Saved data entries
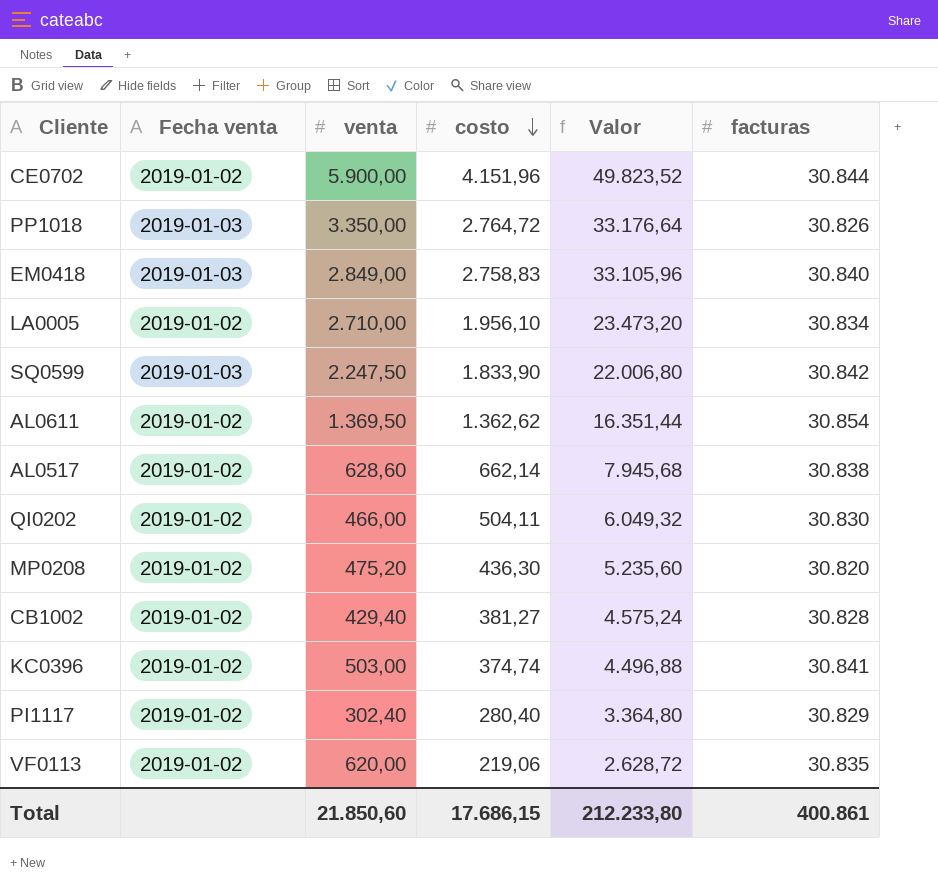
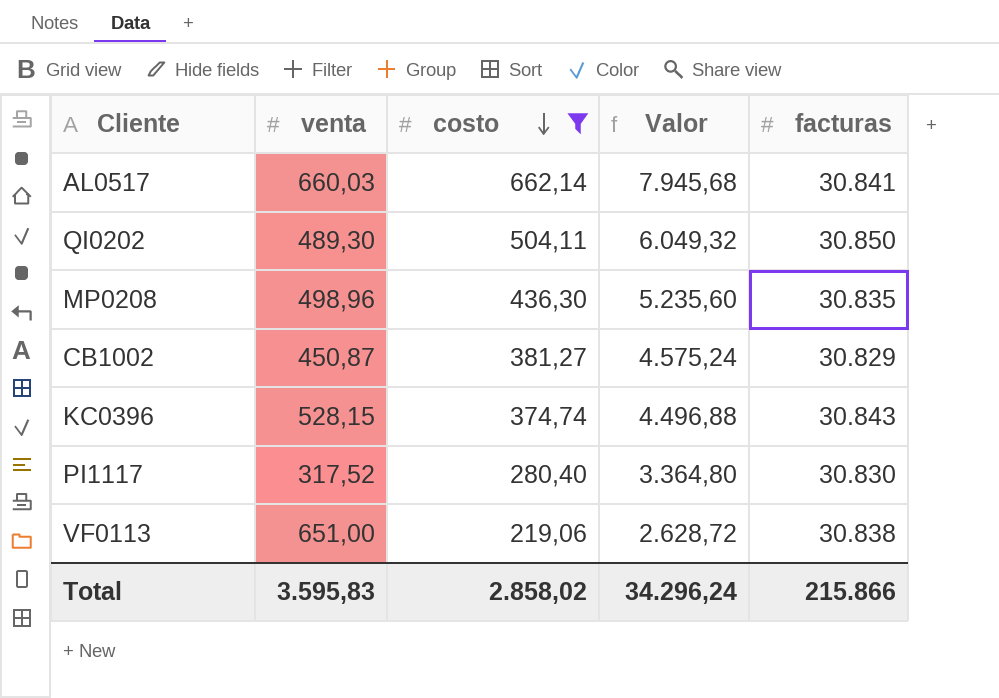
filter: none -> costo <= 662,14
column Fecha venta | position: 2 -> none
AL0517 | venta: 628,60 -> 660,03
AL0517 | facturas: 30.838 -> 30.841
QI0202 | venta: 466,00 -> 489,30
QI0202 | facturas: 30.830 -> 30.850
MP0208 | venta: 475,20 -> 498,96
MP0208 | facturas: 30.820 -> 30.835
CB1002 | venta: 429,40 -> 450,87
CB1002 | facturas: 30.828 -> 30.829
KC0396 | venta: 503,00 -> 528,15
KC0396 | facturas: 30.841 -> 30.843
PI1117 | venta: 302,40 -> 317,52
PI1117 | facturas: 30.829 -> 30.830
VF0113 | venta: 620,00 -> 651,00
VF0113 | facturas: 30.835 -> 30.838
Total | venta: 21.850,60 -> 3.595,83
Total | costo: 17.686,15 -> 2.858,02
Total | Valor: 212.233,80 -> 34.296,24
Total | facturas: 400.861 -> 215.866

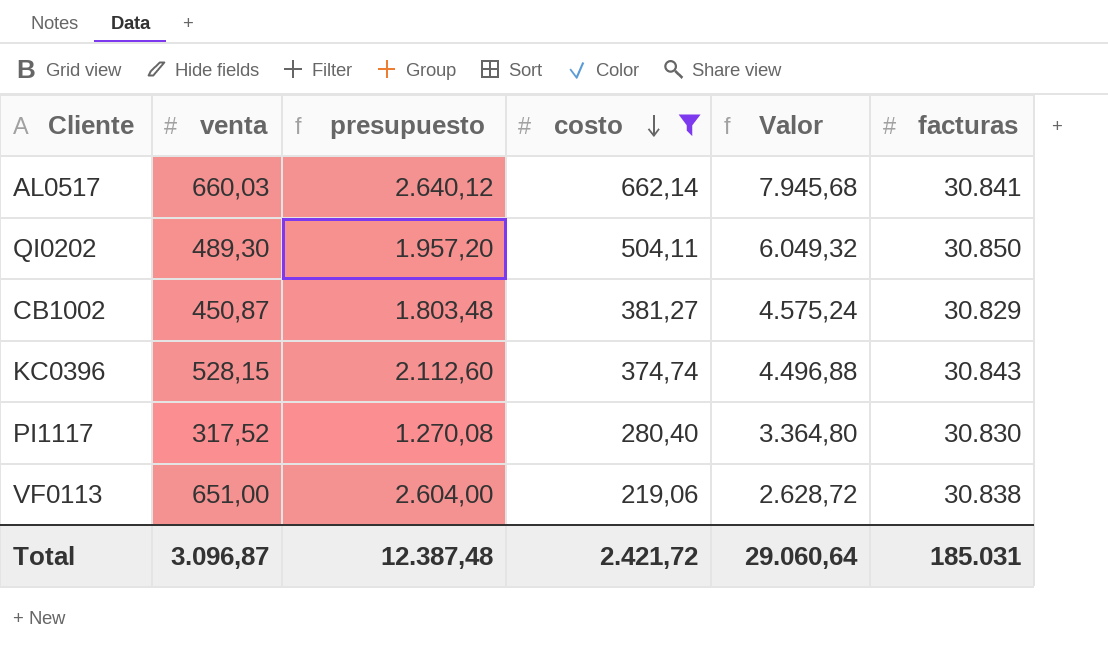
column presupuesto | formula: none -> [venta] * 4
row MP0208: 498,96 | 436,30 | 5.235,60 | 30.835 -> none
Total | venta: 3.595,83 -> 3.096,87
Total | costo: 2.858,02 -> 2.421,72
Total | Valor: 34.296,24 -> 29.060,64
Total | facturas: 215.866 -> 185.031

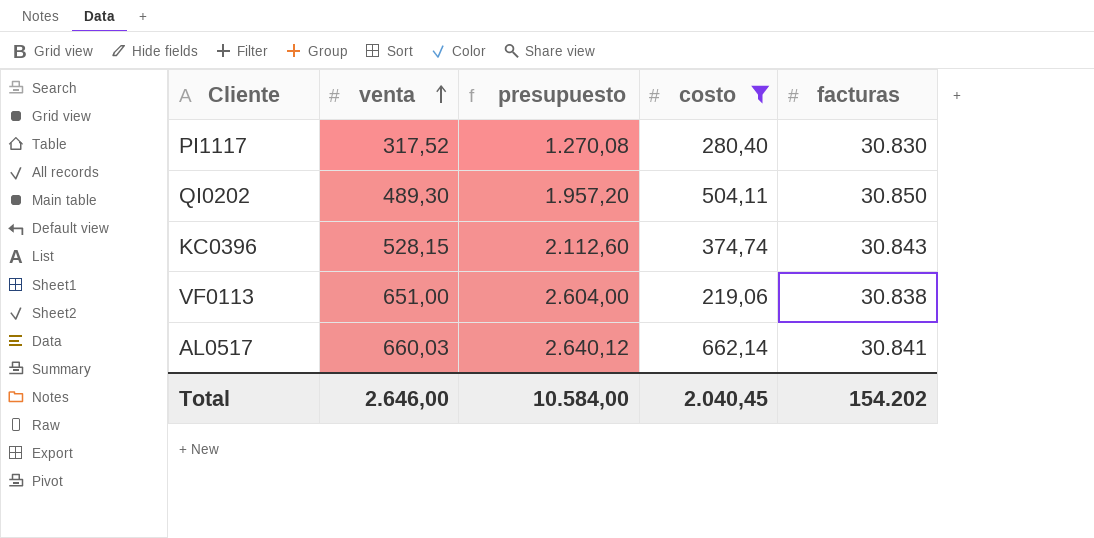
row order: costo descending -> venta ascending
column Valor | formula: [costo] * 12 -> none
row CB1002: 450,87 | 1.803,48 | 381,27 | 4.575,24 | 30.829 -> none
Total | venta: 3.096,87 -> 2.646,00
Total | presupuesto: 12.387,48 -> 10.584,00
Total | costo: 2.421,72 -> 2.040,45
Total | facturas: 185.031 -> 154.202

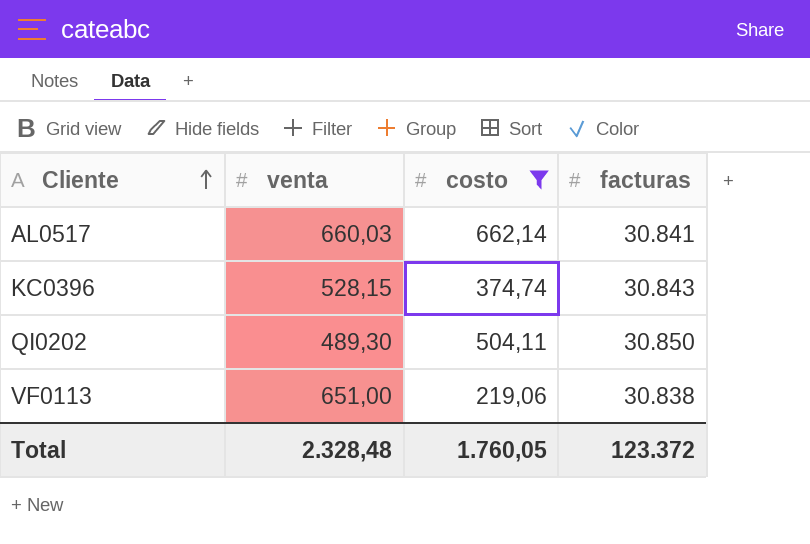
row order: venta ascending -> Cliente ascending
column presupuesto | formula: [venta] * 4 -> none
row PI1117: 317,52 | 1.270,08 | 280,40 | 30.830 -> none
Total | venta: 2.646,00 -> 2.328,48
Total | costo: 2.040,45 -> 1.760,05
Total | facturas: 154.202 -> 123.372

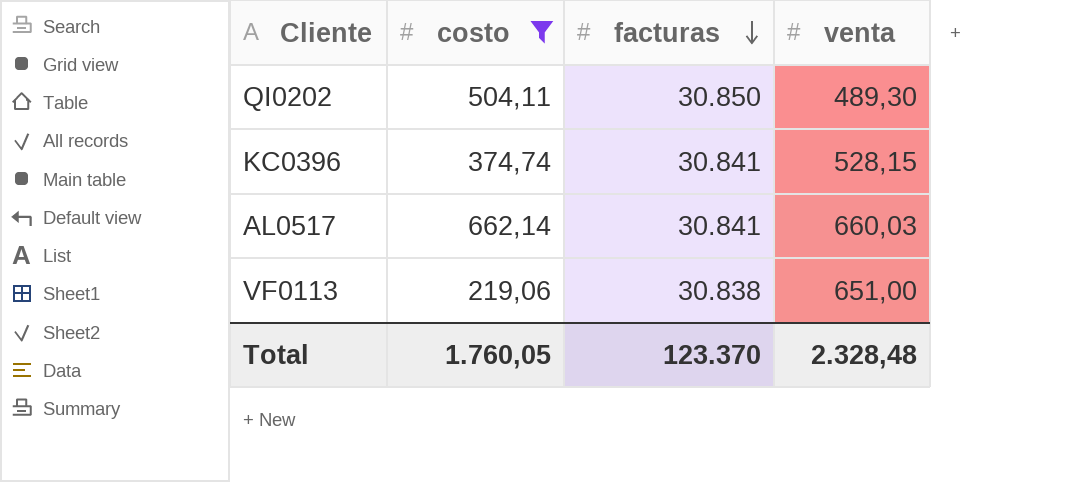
row order: Cliente ascending -> facturas descending
column venta | position: 2 -> 4
KC0396 | facturas: 30.843 -> 30.841
Total | facturas: 123.372 -> 123.370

#### [Problem statement]
State how many lines of the entries include the word "formula", giving that number by itself.

#### [Completed task]
3